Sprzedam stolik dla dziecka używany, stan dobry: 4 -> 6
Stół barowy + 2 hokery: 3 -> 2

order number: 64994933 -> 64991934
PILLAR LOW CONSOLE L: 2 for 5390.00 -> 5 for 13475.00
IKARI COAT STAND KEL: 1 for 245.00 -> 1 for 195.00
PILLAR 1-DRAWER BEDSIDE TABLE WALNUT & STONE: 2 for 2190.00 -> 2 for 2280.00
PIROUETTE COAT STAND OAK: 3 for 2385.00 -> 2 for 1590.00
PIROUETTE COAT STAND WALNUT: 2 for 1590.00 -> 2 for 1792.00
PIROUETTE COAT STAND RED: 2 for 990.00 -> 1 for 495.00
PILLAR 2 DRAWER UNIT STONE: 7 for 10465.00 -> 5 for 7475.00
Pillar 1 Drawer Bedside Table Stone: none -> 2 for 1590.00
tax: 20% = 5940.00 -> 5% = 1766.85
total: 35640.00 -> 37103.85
--
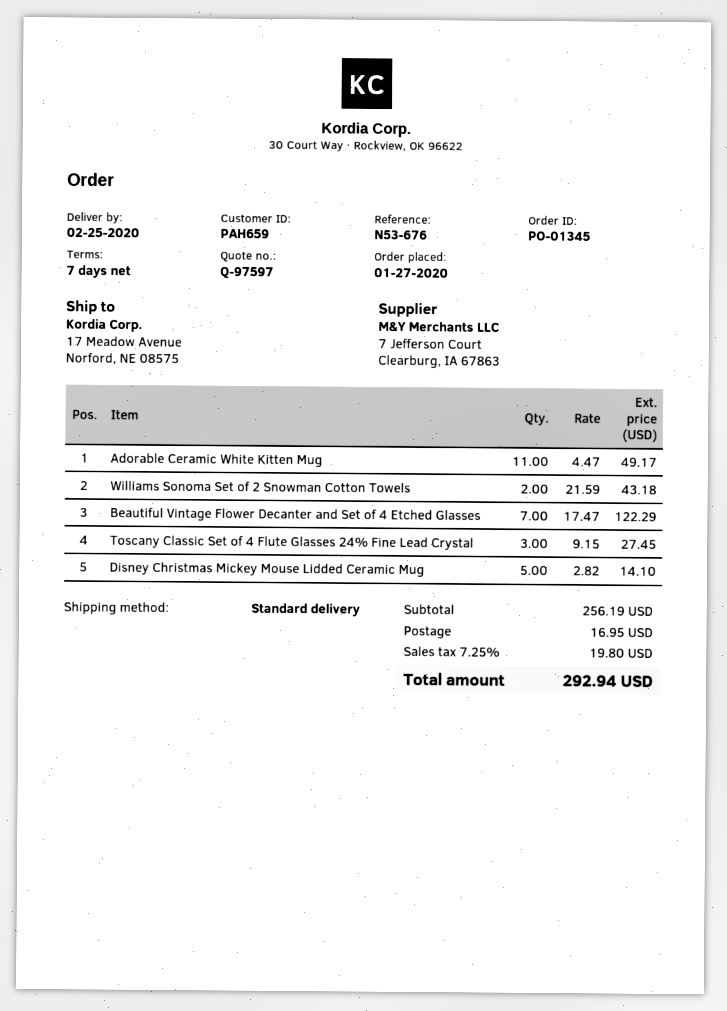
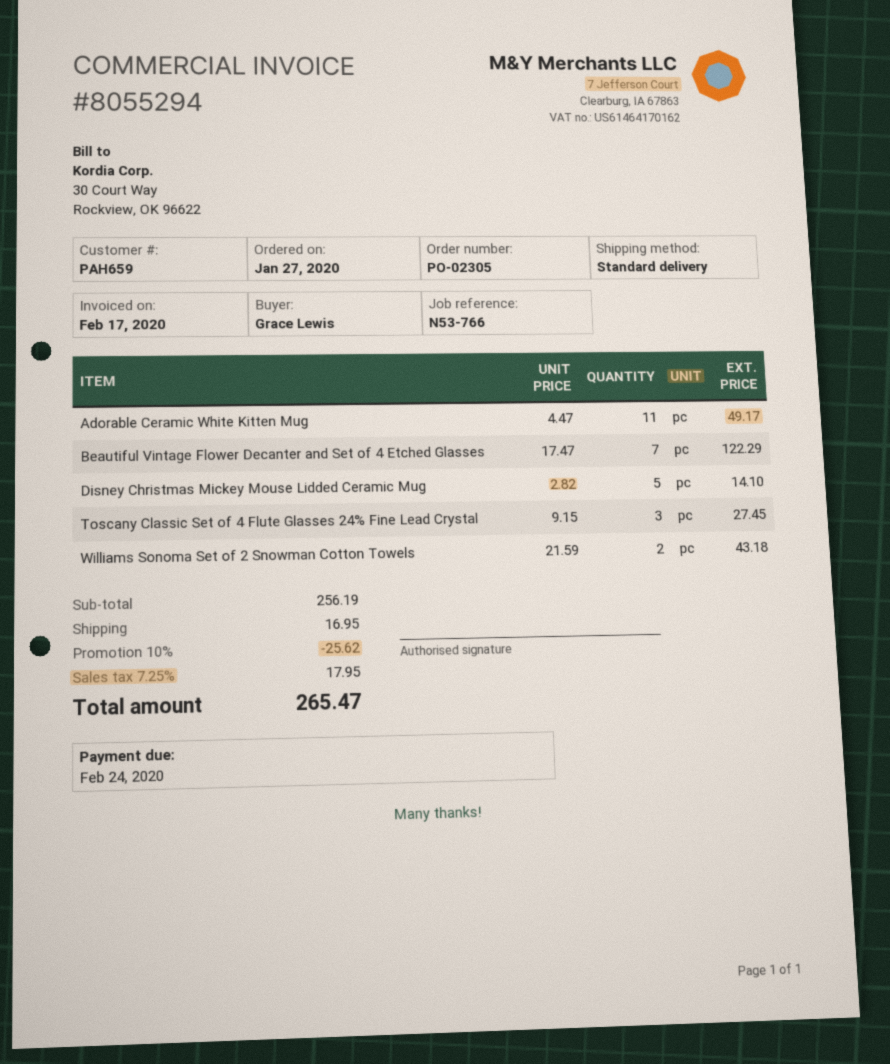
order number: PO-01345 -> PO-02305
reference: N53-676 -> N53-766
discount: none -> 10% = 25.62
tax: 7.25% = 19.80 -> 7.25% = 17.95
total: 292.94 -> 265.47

WHAT IS REQUIRED
Print, from the entries above, the line with "PIROUETTE COAT STAND OAK: 3", the line with "total: 35640.00 -> 37103.85" and all lines between them, exactly and with nothing else.

EXPECTED ANSWER
PIROUETTE COAT STAND OAK: 3 for 2385.00 -> 2 for 1590.00
PIROUETTE COAT STAND WALNUT: 2 for 1590.00 -> 2 for 1792.00
PIROUETTE COAT STAND RED: 2 for 990.00 -> 1 for 495.00
PILLAR 2 DRAWER UNIT STONE: 7 for 10465.00 -> 5 for 7475.00
Pillar 1 Drawer Bedside Table Stone: none -> 2 for 1590.00
tax: 20% = 5940.00 -> 5% = 1766.85
total: 35640.00 -> 37103.85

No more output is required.